Hey whats up People of dims hope all is well. You know its funny i recently posted a thread about my attratction to older big women and whether or not ne one else expirenced what i was expierencing. Well just a few days ago i got a number from a women whom ive been wanting to ask for a month now and is 7 years my senior. While that may not really be to much older considering im about to be 21 i have a question know about dating older women. Although right at this moment im not even trying to take this relationship any where other than talking and getting to know her more. I feel like i may eventually(And Hopfeully i can) want to take it somewhere its just right know im not really fit to have a serious relationship beacuase im getting myself together, and although i some people do consider me to be mature for my age i feel like i have a lot of immature traits and i want to get rid of them and im working on it but theres lot still there. So my question is;Is it a problem when a dating a older women that you may still be a bit immature but you are working trying to be more mature person?

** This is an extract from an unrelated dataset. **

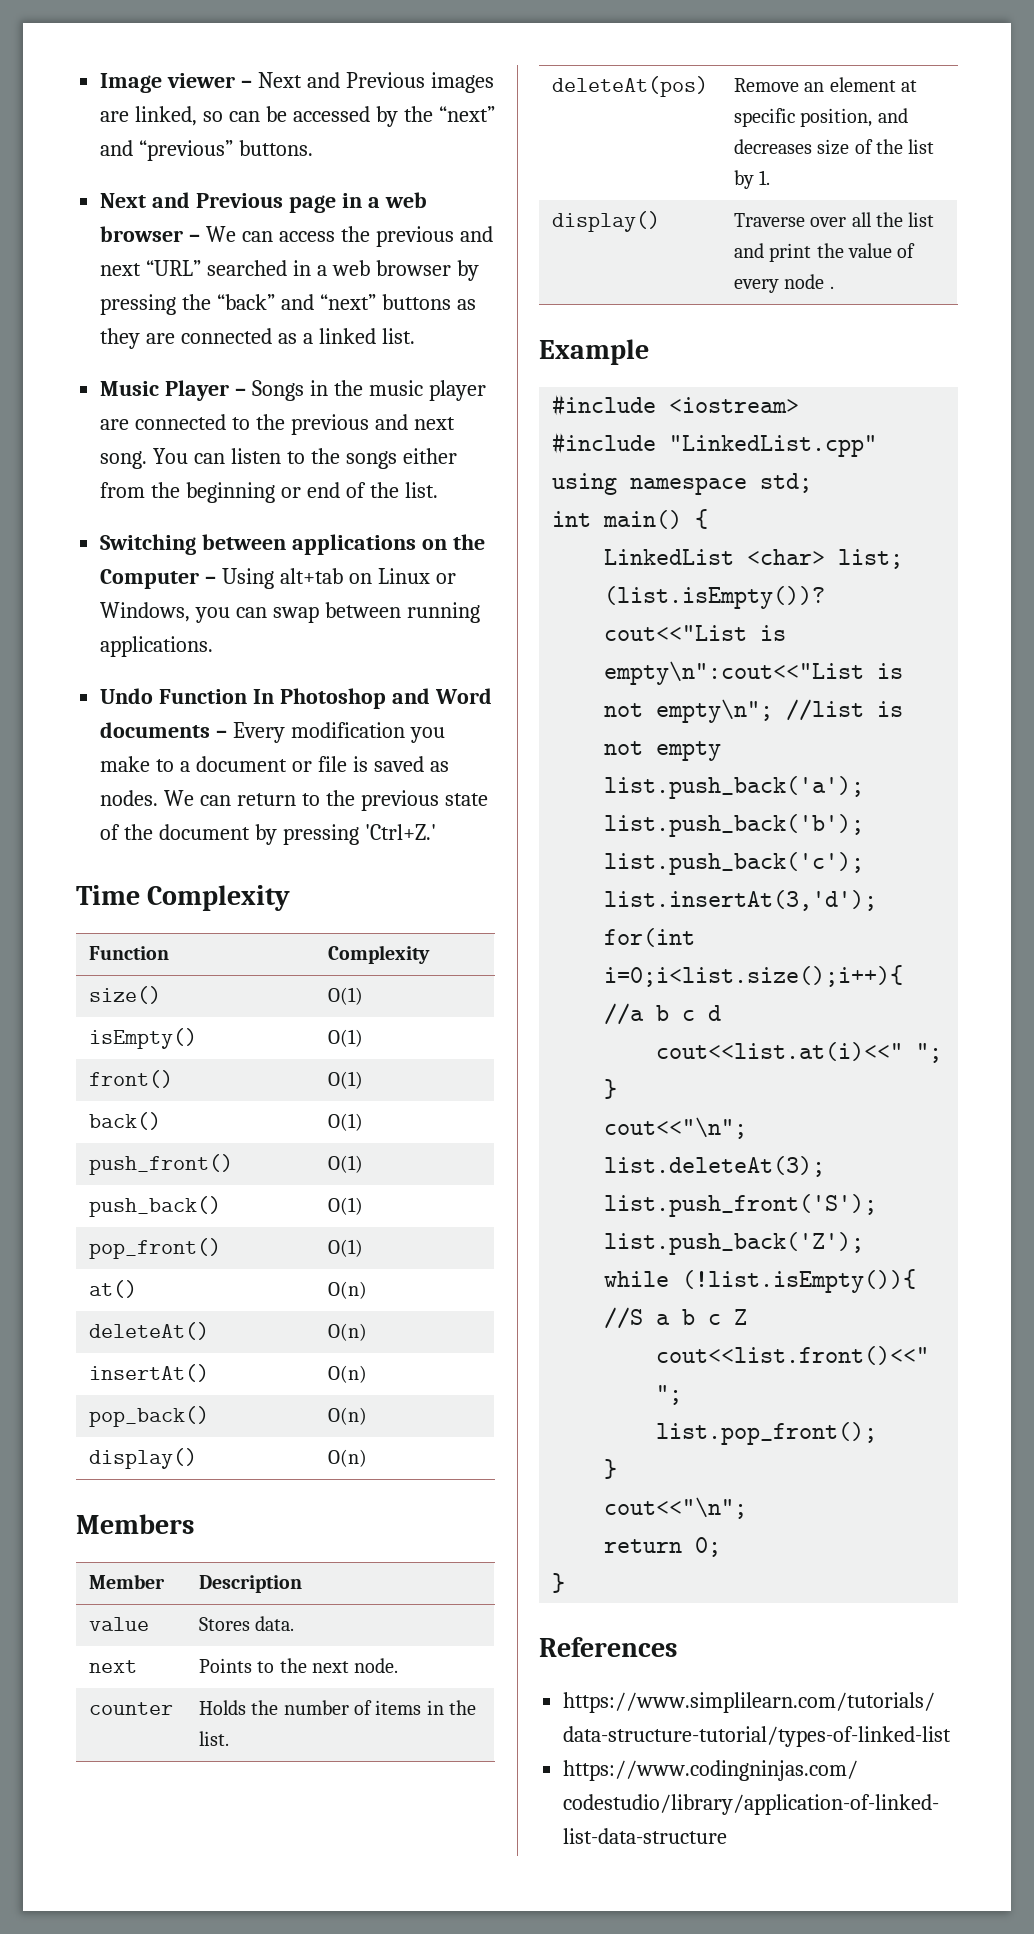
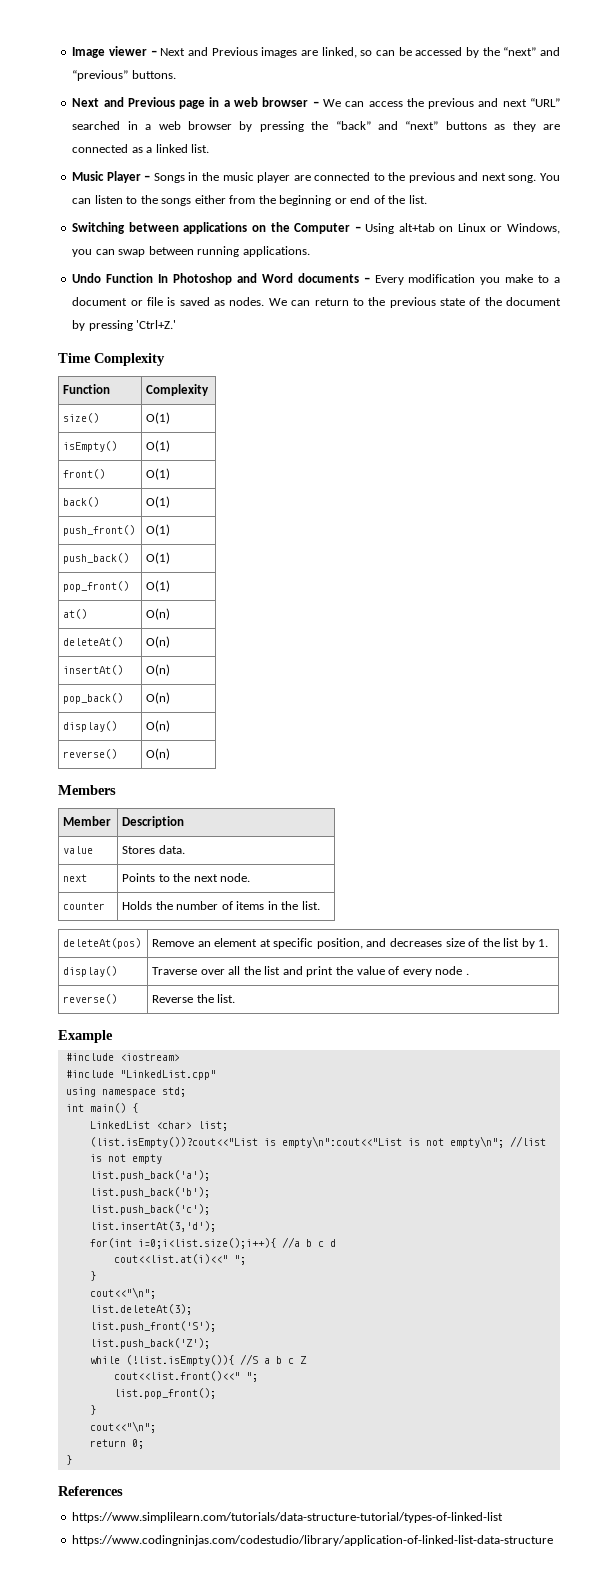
(367, 1458) none -> [63,749,118,759] [146,748,171,760] // reverse() | O(n)
(834, 287) none -> [63,994,118,1004] [152,994,236,1003] // reverse() | Reverse the list.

P.S. And i do aplogize if this is the wrong thread to be posting this in. If it is please forgive me im still fresh to the forum.:bow:


----------



## SamanthaNY (Apr 22, 2009)

Yeah, it can be a problem. After about age 30, there's not much more maturing for either side to do (ymmv), but up until then, it can be difficult to bridge the gap between 21 and 28, for instance. Maturity is something that comes with time, age, experience and environment - you can't really push it along any faster than it wants to go, nor should you, imo. And it certainly shouldn't be attempted just to be with someone. Be true to yourself as you are right now, because that's a good thing, y'know? 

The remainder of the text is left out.